第17話 「盗賊団&プライド」

 茂みの中からのぞきこむと、四人の男女混合パーティーが男たちの集団と戦っていた。


 男女混合パーティーの前衛は剣士と、タンクらしき大きな盾の使い手、後衛は魔術師とヒーラーで、服装も編成もいかにも冒険者といった感じだ。


 一方敵対する男たちは服装もバラバラで、役職もはっきりしない。


 近接向きの短剣や、比較的リーチの短い剣を持っているのに後衛の立ち位置にいたり、かと思えばいきなり飛び出して行って襲いかかったりと、陣形が入り乱れていた。


 奥にはリーダー格らしき人物が一人。

 目元だけをくり抜いた仮面にさらにフードを深く被った黒いローブの男で、突っ立ったまま武器も持たずに高みの見物をしている。


「……冒険者パーティーを襲う盗賊団、といった様子だな」


 ステインも同じ感想を抱いたようだ。肩で息をしていたルティアも今は呼吸を整え、ムッとした顔で盗賊団たちをみていた。


「助けましょう? このままじゃあの人たち、やられちゃうわ」


 ルティアの言う通りだ。

 陣形や戦い方はめちゃくちゃだが、盗賊団たちには容赦がない上に頭数が圧倒的だ。放置すれば間違いなく冒険者パーティーの方が負ける。


「いや、やめておこう」


「そんな、どうしてよ!?」


 抗議の声を上げるルティア。今回ばかりは俺もステインの意見に賛成できなかった。


「目の前で人が襲われてるんだぞ? 見過ごせって言うのか!」


「静かにしろ、やつらに聞かれる。……敵の数が多い。俺たちが出て行っても返り討ちにされるだけだ。人道的には助けるべきだが、消耗した今の俺たちには無理だ」


「は? 何言ってんだよ……」


 こんなときでも平然としているステインの背中が、急に冷酷なものに映った。


 傭兵という職業じゃ、感情を殺して、道徳にそむいてまで雇い主の安全を優先すべきなんだろうか。

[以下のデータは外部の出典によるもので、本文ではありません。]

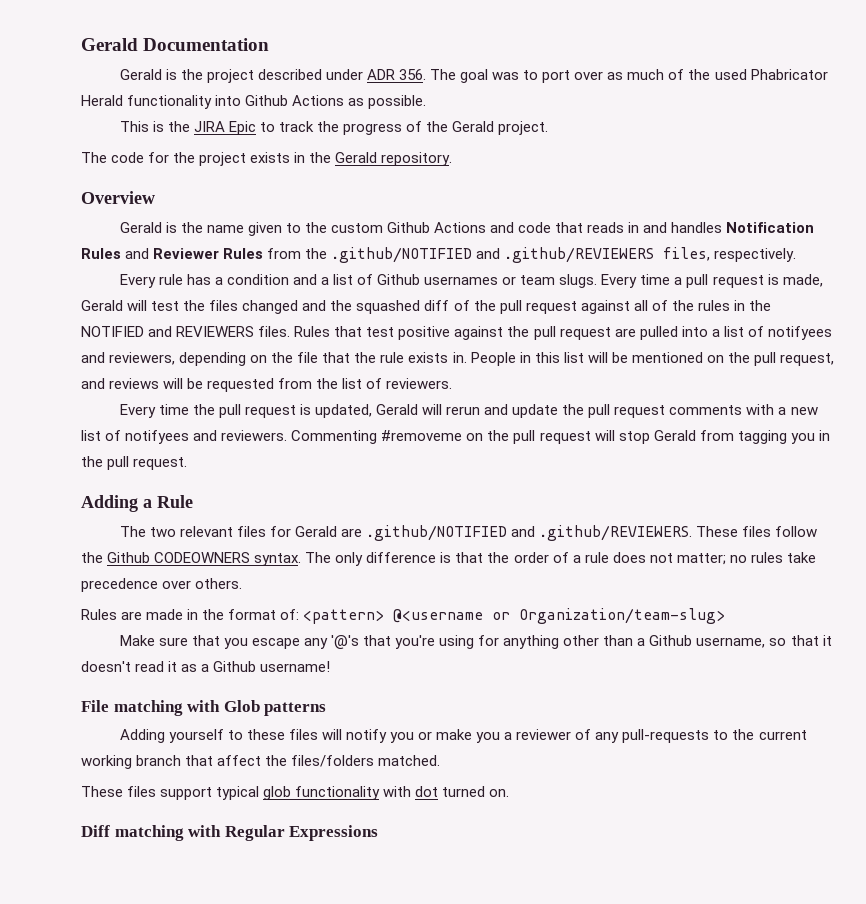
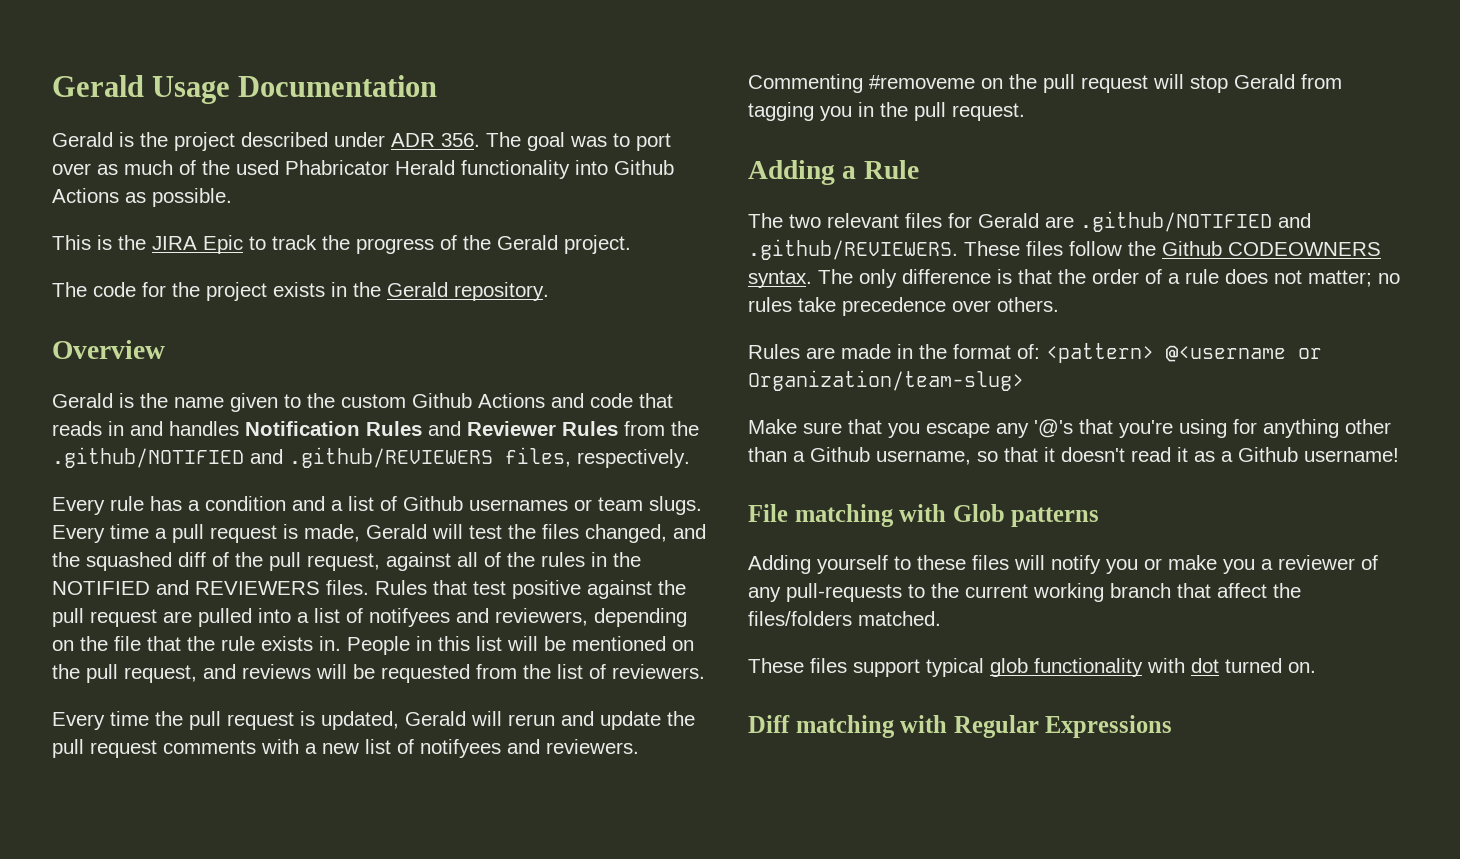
- Gerald Documentation
+ Gerald Usage Documentation
- Every time a pull request is made, Gerald will test the files changed and the squashed diff of the pull request against all of the rules in the NOTIFIED and REVIEWERS files.
+ Every time a pull request is made, Gerald will test the files changed, and the squashed diff of the pull request, against all of the rules in the NOTIFIED and REVIEWERS files.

 そのためにこれまでも目の前の悪事に目をつむってきたのだろうか。


 だとしたら、俺は一生傭兵になんかなりたくない。


 今はルティアの傭兵扱いになっているが、もしクビになって路頭に迷うようなことがあっても、自分の誇りを殺してまで、傭兵になんかなるもんか。


 ……いや、これは誇りとか、元貴族だからとか、そういうレベルの問題じゃない。

 俺自身の問題だ。


 目の前の悪事を見過ごしたら、俺は俺じゃなくなる。

 無言で茂みから出て行こうとする俺を、アシェダールの腕が制す。


「──っ!? なんだよ、まさか、あんたまで止めるのか?」


「……心苦しいが、ステインの言う通りだ。勇気と無謀を履き違えるな。ここでお前が出ていけば、お嬢様も無事では済まない」


「なに言ってるわけ? 私だって戦うわ!」


「あまり大声を出すな」


 二人にさとされても、俺もルティアも止まるわけがなかった。


「もういい、失望したよステイン。これではっきりわかった。俺とお前はわかりあえない」


「そうかもしれないな」


 俺が冷たく突き放しても、ステインは顔色ひとつ変えなかった。

 きっとコイツは俺やルティアが死んでも、自分の傭兵としての評価が下がる、くらいにしか思わないんだろう。


「ルティア、戦おう」


「当たり前じゃない」


 重いだけの全身鎧を脱ぎ捨て、身軽な服だけになったルティアは意気込む。


「……ステイン」


「わかっている」


 背後で二人が何か話しているのが聞こえたが、俺たちは構わず茂みから飛び出そうと地を蹴った。


 ……はずだった。


「──なん、だ……?」


 視界がぐらりと歪む。まっすぐ立っていられない。

 頭の左側が痛い。ステインが何かしたのだと気づいて、ルティアの方に振り返ろうとして、俺はそのまま倒れ込む。


 ステインの丸太のような腕が俺の胴に回され、体が地面から浮いた。


 ステインが持ち上げたのだとわかって、抵抗しようと顔を上げた、その瞬間。

 茂みの向こうの、冒険者パーティーの剣士の男と目があった気がした。


 劣勢に立たされ、深い絶望の淵に追いやられたその顔を、俺は一生、忘れることができないだろう。



 その後、森のダンジョンで男二人の遺体が発見され、組んでいた二人の女性冒険者は行方不明になったという。